— Task —
As the answer, give a copy of each line below that includes the word "subtotal".

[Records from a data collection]
==*==

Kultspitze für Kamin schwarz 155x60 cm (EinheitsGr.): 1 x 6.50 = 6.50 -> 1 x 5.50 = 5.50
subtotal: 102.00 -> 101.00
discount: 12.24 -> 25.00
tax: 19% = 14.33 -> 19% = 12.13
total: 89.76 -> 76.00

==*==

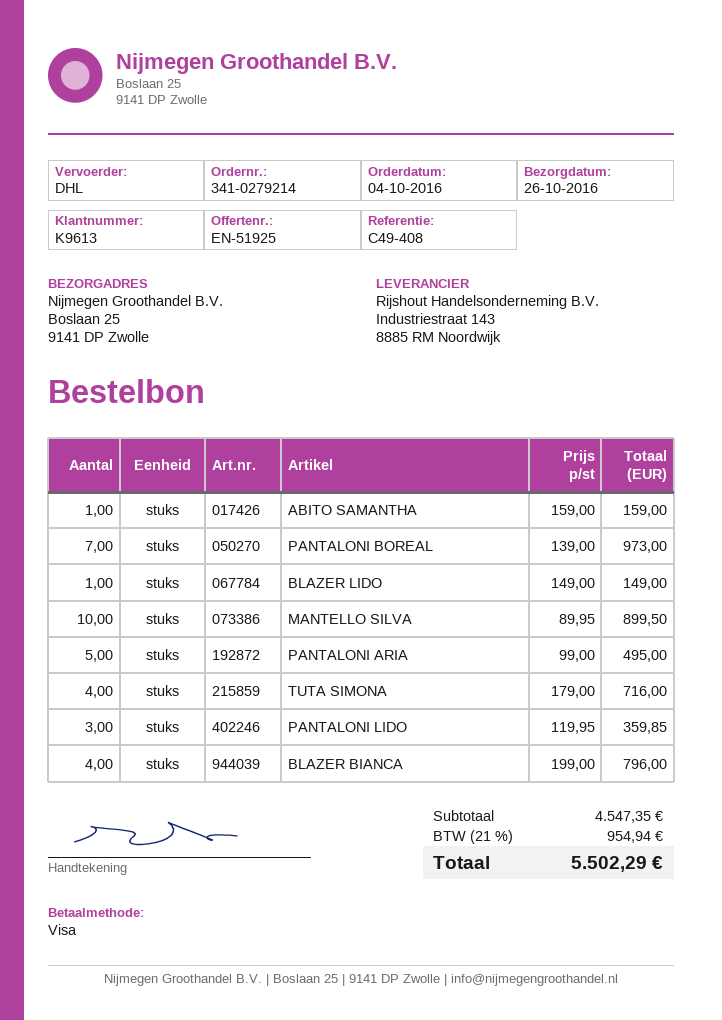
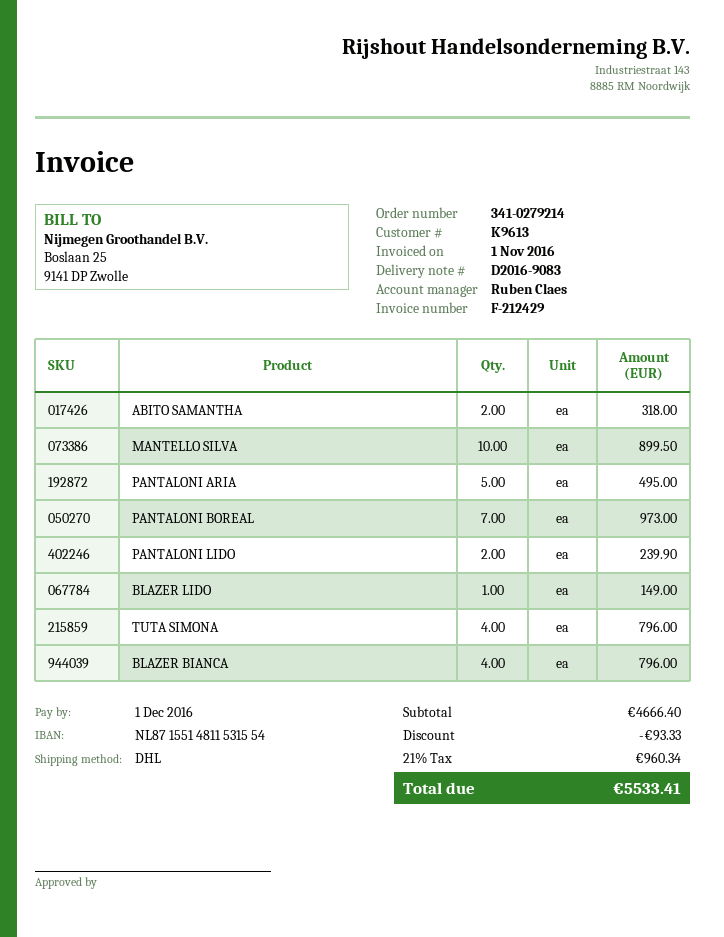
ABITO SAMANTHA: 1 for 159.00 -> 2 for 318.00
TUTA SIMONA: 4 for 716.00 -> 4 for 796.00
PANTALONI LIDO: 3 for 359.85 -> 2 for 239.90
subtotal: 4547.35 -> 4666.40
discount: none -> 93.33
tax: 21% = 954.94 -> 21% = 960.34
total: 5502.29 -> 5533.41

==*==

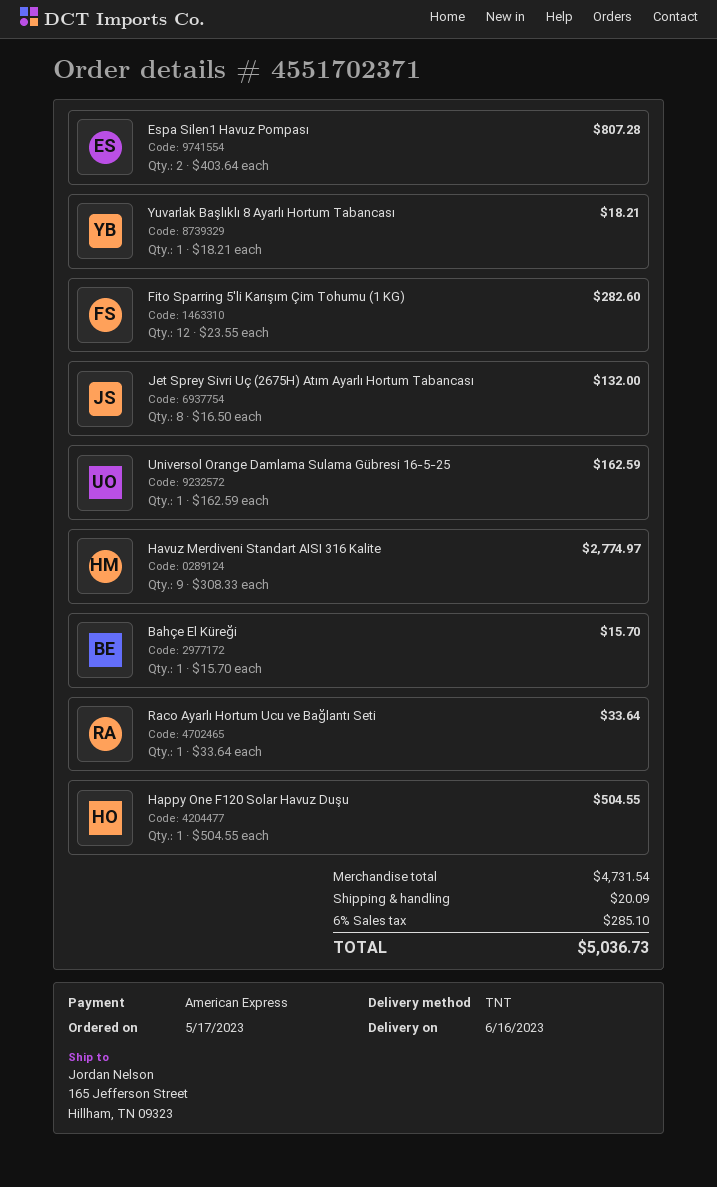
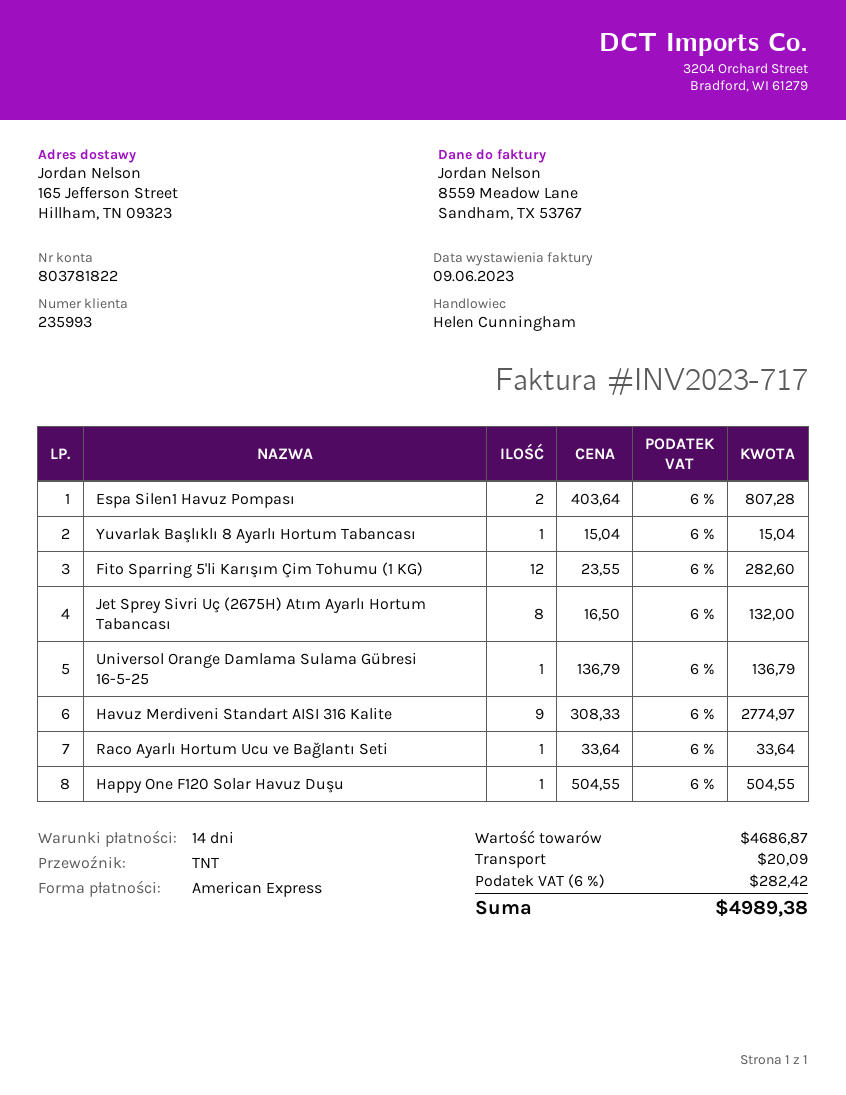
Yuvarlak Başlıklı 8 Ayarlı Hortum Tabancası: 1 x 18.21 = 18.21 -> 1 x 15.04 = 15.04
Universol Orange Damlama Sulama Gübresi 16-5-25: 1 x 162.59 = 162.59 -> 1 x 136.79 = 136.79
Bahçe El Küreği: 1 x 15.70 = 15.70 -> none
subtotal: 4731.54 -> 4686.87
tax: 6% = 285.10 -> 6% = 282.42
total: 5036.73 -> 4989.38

==*==

— Solution —
subtotal: 102.00 -> 101.00
subtotal: 4547.35 -> 4666.40
subtotal: 4731.54 -> 4686.87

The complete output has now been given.